More accolades for Manchester: National Geographic Adventure magazine calls city a "recession-buster"

MANCHESTER (September 17, 2009) – In a nearly unprecedented string of positive attention from international publications, Manchester is recognized yet again for its strong economy and quality-of life. National Geographic Adventure magazine names Manchester one of three U.S. cities considered “recession-busters.” The article discusses the vast economic development happening in the city while most others are struggling during the current recession.

 “National Geographic – just like Kiplinger’s and Forbes – are internationally respected publications,” Manchester Mayor Frank Guinta said. “They have looked at Manchester, researched our economic development growth, as well as unemployment and tax numbers, and emphatically stated that Manchester isn’t just getting through the recession, it is becoming stronger despite it.”

Within the story, National Geographic Adventure noted numerous economic and quality-of-life factors that – along with Washington D.C. and Provo, Utah – made it a “recession buster” city: “In Manchester, old mills have been refurbished into small businesses, while big players such as TD (Bank), Citizens Bank, and Elliot Hospital employ thousands. The river town claims one of the lowest unemployment rates in the nation … And the state has zero income or sales tax.”

 “Whenever anyone discounts or dismisses the ‘New Hampshire Advantage,’ I just point to these stories,” Mayor Guinta said. “In Manchester, we just work harder to incorporate our low-tax, business-friendly message into our governance. As a result, you see people working, businesses growing, and the groundwork being laid for even more growth when the recession ends.”

What makes these accolades particularly important are that they come during the midst of a severe recession. “It’s easy to be seen as a business leader when the economic climate is strong. However, even during the worst economic climate, people need to work, businesses need to produce and cities need to provide necessary services.” Mayor Guinta said. “For Manchester to be recognized as an economic leader when most of the rest of the country is struggling mean a great deal to me.”

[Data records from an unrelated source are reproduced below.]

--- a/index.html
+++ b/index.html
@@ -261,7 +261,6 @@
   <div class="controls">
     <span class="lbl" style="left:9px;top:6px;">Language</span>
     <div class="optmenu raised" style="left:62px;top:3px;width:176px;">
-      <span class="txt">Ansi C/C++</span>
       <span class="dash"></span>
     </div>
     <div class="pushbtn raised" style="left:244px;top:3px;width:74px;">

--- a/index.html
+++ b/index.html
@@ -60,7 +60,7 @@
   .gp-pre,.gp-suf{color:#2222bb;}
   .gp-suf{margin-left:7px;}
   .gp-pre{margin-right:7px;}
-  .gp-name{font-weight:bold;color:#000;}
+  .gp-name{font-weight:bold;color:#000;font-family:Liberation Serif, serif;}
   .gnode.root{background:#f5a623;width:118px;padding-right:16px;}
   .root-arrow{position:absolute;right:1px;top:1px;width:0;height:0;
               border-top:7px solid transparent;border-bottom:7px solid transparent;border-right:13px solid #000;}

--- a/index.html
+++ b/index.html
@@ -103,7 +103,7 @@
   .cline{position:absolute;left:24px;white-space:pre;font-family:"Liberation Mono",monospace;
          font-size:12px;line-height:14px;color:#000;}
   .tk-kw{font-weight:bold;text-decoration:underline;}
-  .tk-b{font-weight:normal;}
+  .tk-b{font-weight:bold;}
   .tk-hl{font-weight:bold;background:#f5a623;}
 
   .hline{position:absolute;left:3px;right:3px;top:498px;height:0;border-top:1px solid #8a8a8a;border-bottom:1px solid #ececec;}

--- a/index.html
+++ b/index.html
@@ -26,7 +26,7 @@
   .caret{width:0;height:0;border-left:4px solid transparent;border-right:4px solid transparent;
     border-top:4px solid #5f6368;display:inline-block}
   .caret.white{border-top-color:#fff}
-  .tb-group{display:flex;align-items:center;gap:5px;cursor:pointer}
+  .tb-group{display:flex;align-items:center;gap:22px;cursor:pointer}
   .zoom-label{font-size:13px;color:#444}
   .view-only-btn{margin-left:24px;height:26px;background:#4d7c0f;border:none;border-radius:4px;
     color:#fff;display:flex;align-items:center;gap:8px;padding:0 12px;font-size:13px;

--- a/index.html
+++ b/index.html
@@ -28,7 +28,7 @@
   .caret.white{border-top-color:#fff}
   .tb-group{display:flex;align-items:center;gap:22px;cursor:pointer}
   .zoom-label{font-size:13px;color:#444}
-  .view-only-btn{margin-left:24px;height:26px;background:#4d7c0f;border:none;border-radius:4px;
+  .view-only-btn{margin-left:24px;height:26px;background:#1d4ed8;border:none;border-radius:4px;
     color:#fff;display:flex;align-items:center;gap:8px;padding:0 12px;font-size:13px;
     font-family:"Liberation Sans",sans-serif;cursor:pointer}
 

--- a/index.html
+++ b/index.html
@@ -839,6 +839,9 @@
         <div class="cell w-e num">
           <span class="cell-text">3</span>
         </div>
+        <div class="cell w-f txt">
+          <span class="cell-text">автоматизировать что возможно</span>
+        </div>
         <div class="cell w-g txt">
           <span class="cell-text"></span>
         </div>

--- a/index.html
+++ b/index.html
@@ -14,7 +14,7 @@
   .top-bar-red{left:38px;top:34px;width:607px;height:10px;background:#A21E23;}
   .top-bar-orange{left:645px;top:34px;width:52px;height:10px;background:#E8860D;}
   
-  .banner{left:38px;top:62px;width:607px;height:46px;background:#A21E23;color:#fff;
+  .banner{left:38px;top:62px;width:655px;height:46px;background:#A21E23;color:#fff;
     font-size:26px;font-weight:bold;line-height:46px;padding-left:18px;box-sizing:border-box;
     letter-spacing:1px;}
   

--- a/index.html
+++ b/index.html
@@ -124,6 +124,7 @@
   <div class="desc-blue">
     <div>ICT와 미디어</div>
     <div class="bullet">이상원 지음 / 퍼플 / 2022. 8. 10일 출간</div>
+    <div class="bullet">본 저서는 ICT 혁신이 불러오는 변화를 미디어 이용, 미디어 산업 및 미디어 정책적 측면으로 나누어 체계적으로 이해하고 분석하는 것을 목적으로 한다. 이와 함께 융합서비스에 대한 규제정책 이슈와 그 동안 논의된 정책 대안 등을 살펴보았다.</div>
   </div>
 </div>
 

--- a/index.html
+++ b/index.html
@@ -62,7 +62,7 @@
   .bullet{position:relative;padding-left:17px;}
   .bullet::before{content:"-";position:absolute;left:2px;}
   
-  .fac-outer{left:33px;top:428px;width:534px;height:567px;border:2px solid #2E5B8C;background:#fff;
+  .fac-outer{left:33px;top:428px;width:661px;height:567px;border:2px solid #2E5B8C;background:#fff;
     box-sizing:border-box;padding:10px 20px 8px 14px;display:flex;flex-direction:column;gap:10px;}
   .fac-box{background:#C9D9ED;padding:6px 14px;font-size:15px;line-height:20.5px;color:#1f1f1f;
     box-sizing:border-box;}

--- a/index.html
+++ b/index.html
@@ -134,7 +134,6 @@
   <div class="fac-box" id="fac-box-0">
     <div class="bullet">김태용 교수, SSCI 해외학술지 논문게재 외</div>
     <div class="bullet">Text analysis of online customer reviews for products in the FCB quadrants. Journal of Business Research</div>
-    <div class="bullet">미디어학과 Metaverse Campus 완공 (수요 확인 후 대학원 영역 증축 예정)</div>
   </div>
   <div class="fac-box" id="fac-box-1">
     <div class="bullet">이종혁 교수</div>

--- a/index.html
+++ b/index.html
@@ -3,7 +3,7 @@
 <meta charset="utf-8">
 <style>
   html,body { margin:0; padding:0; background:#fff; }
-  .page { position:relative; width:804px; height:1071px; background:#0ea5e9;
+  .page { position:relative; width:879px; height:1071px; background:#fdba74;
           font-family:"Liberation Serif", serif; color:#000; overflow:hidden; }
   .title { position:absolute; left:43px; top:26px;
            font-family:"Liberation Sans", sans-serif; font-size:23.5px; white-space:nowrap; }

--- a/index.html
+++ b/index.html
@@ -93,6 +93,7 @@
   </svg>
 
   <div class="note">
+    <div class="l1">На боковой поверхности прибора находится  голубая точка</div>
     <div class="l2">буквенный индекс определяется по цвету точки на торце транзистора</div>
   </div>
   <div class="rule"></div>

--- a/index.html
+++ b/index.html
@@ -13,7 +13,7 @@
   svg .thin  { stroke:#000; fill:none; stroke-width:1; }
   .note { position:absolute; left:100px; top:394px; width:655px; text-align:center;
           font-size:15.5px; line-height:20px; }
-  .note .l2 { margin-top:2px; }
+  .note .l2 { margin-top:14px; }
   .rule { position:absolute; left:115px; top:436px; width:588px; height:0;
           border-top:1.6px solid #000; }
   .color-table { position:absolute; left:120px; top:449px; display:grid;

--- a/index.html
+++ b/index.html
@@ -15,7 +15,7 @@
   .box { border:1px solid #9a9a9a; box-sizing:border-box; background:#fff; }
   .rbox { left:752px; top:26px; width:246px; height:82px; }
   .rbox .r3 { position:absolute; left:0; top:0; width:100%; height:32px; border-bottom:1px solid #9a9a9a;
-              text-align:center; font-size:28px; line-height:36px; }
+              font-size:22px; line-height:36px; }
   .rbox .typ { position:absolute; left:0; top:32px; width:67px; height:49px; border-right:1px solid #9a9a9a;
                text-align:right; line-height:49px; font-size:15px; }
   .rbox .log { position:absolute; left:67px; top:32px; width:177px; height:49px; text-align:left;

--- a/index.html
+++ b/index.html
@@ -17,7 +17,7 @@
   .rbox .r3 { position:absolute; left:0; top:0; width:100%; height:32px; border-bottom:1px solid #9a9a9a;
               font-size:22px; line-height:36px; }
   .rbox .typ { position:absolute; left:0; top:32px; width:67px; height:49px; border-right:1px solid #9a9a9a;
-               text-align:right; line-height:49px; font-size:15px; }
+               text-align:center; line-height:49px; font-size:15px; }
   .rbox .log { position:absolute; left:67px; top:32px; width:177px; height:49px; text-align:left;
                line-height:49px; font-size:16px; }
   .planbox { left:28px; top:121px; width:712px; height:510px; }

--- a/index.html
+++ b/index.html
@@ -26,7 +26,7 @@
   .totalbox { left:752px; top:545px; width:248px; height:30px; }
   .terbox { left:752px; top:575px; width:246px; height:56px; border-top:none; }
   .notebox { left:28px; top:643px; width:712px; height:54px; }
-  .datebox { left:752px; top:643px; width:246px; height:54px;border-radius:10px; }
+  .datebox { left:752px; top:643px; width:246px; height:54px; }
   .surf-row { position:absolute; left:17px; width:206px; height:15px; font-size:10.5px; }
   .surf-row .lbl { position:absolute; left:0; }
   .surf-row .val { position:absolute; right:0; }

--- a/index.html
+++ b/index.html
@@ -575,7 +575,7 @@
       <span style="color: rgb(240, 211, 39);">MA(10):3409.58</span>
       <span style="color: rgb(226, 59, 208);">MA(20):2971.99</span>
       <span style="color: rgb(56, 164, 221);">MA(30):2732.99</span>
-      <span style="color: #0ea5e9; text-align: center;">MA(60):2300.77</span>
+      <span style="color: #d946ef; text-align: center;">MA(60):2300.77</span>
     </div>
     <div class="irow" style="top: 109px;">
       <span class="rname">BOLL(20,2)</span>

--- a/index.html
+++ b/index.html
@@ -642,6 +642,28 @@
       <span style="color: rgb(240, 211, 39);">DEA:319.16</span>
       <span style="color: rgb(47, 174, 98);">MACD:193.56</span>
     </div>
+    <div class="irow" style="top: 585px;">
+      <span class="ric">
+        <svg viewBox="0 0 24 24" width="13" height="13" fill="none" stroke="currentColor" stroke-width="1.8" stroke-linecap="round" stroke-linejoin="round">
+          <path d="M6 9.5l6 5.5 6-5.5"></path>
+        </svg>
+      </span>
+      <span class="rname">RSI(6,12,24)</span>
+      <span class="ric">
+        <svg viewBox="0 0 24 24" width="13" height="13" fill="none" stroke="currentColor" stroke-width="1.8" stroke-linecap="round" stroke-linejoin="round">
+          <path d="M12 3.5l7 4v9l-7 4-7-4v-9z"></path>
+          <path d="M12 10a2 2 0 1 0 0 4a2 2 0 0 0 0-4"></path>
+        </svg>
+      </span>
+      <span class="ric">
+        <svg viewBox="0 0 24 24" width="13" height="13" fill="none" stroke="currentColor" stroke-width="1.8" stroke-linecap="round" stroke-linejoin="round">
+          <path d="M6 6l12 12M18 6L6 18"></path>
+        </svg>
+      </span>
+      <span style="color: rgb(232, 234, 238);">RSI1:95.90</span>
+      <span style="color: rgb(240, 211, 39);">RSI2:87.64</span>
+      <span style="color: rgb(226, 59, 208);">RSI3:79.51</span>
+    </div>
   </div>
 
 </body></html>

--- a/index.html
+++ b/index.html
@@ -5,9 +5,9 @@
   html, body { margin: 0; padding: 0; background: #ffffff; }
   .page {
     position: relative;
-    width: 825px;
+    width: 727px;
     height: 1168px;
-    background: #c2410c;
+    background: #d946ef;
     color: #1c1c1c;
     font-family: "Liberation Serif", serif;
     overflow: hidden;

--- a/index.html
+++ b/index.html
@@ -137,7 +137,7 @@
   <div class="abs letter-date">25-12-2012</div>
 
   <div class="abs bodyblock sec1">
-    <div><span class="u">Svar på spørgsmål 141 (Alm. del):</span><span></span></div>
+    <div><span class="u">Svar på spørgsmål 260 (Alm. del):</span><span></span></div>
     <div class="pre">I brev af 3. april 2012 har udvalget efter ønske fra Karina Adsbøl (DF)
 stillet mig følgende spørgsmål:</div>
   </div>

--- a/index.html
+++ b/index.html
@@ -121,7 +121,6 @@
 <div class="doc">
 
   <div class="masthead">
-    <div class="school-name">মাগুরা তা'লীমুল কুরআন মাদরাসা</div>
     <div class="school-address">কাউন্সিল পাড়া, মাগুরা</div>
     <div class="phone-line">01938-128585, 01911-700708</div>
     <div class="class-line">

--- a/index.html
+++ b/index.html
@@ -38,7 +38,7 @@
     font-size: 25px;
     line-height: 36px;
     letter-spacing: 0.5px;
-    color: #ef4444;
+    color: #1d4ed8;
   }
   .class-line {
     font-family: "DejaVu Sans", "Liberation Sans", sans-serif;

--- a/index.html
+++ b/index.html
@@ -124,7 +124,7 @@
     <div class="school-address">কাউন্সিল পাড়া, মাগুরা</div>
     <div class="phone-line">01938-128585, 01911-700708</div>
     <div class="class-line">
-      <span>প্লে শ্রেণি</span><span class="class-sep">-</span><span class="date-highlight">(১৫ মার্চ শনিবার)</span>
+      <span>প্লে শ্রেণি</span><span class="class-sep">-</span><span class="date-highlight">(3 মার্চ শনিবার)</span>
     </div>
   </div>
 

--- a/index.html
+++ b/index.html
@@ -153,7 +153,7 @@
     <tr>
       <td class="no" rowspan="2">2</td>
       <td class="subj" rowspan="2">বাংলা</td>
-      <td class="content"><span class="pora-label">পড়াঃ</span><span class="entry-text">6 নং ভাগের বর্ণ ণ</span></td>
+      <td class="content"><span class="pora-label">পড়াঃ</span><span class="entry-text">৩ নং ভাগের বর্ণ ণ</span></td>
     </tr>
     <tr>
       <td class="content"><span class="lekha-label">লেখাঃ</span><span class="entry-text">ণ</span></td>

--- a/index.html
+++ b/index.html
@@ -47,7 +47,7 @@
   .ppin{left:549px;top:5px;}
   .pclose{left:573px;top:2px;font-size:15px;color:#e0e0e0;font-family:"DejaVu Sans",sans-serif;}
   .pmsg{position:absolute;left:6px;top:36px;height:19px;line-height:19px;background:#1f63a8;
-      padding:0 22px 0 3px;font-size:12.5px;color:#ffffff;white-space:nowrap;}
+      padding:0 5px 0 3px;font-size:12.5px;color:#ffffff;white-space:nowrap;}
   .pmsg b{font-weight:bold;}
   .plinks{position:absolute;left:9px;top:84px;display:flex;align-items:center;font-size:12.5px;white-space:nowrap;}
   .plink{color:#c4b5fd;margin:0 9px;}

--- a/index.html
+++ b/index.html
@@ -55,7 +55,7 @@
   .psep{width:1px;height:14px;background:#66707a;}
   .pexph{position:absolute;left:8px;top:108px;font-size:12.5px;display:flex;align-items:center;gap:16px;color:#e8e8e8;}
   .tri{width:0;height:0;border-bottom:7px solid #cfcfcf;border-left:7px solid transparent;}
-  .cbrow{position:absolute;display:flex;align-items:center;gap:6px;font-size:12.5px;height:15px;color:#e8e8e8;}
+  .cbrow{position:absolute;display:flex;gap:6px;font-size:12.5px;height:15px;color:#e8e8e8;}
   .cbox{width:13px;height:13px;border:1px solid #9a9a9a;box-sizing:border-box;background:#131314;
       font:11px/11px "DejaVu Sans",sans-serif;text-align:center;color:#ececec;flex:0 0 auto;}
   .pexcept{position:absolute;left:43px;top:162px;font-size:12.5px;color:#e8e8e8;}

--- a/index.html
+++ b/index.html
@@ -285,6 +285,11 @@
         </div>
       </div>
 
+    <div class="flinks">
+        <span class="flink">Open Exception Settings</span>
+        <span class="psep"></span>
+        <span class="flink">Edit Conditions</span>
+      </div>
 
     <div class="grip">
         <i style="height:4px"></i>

However, while this news continues to show that Manchester is doing better than most, there is certainly room for improvement. “I certainly understand the situation we are in. There are many people who are unemployed, under-employed or have stopped looking for work,” Guinta said. “Maximizing the economic opportunities that we have, while sustaining an environment of low-taxes and responsible spending, will aid in the recovery.”

Therefore, according to Manchester Economic Development Office director Jay Minkarah, it is important that the city not rest on its laurels. “Economic development continues to this day, and major projects are getting ready to happen as we speak,” Minkarah said. “For example, if one were to drive around the city, they would see the Elliot Hospital at River’s Edge continues to develop; the latest piece of the New Hampshire Institute of Art’s downtown expansion in on pace to finish by the end of the year, and many restaurants that have recently opened have thrived. In addition, initial development continues at Northern New England’s most promising economic corridor, the Northwest Business Park at Hackett Hill, continue and will provide more high-paying jobs to Manchester and the region.”